>>>

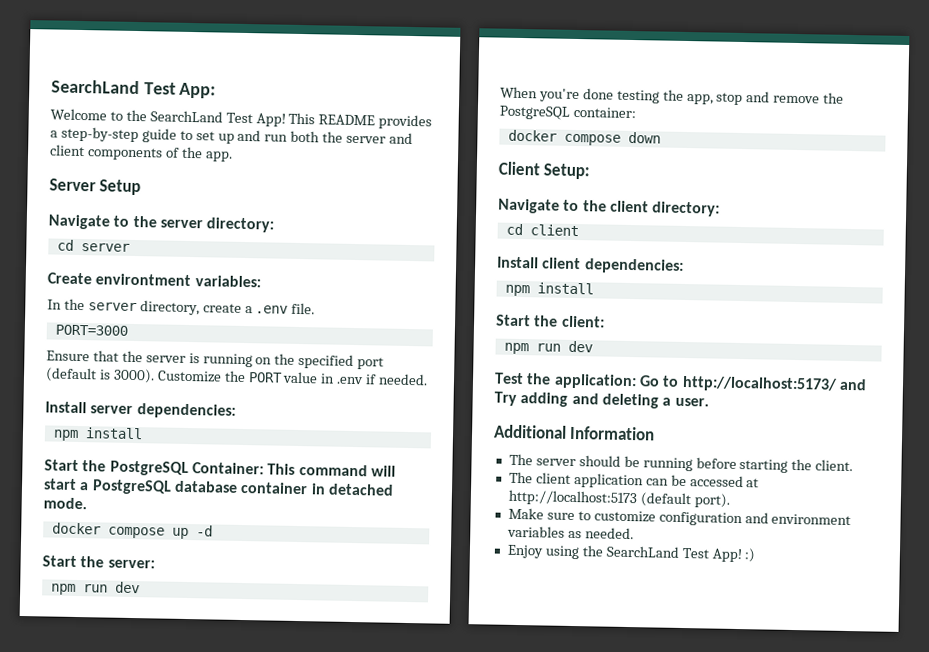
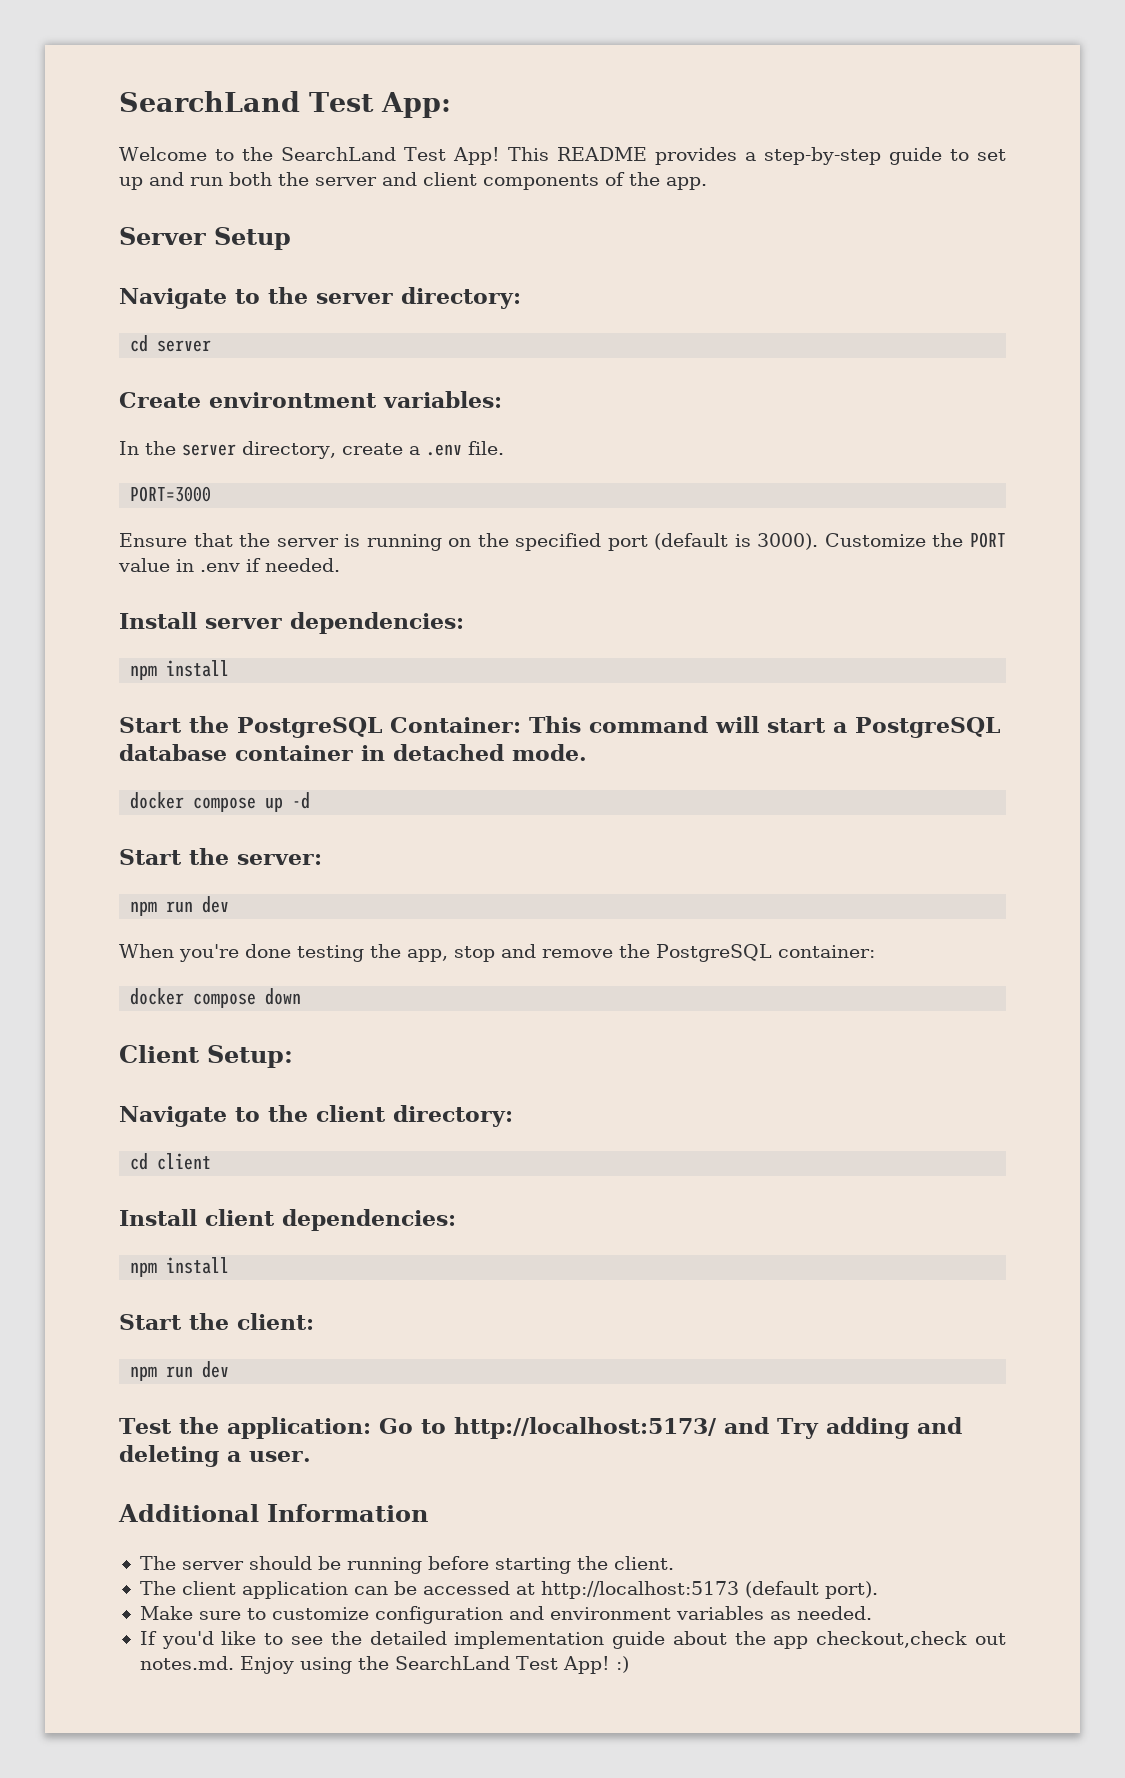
- Enjoy using the SearchLand Test App! :)
+ If you'd like to see the detailed implementation guide about the app checkout,check out notes.md. Enjoy using the SearchLand Test App! :)

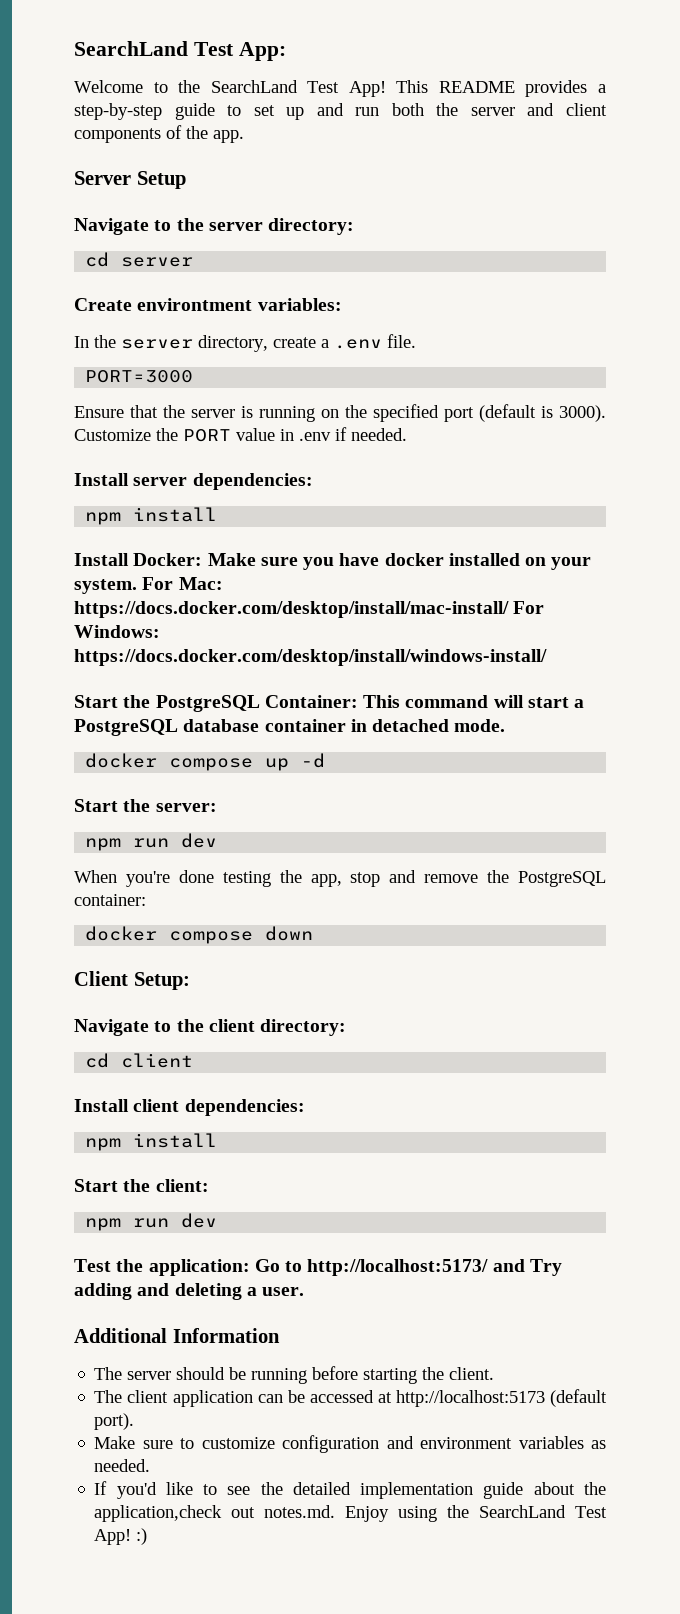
+ Install Docker: Make sure you have docker installed on your system. For Mac: https://docs.docker.com/desktop/install/mac-install/ For Windows: https://docs.docker.com/desktop/install/windows-install/
- If you'd like to see the detailed implementation guide about the app checkout,check out notes.md. Enjoy using the SearchLand Test App! :)
+ If you'd like to see the detailed implementation guide about the application,check out notes.md. Enjoy using the SearchLand Test App! :)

<<<

_Task to complete_
Could you write out the whole listing exactly, dropping the pictures?

_Solution to the exercise_
- Enjoy using the SearchLand Test App! :)
+ If you'd like to see the detailed implementation guide about the app checkout,check out notes.md. Enjoy using the SearchLand Test App! :)

+ Install Docker: Make sure you have docker installed on your system. For Mac: https://docs.docker.com/desktop/install/mac-install/ For Windows: https://docs.docker.com/desktop/install/windows-install/
- If you'd like to see the detailed implementation guide about the app checkout,check out notes.md. Enjoy using the SearchLand Test App! :)
+ If you'd like to see the detailed implementation guide about the application,check out notes.md. Enjoy using the SearchLand Test App! :)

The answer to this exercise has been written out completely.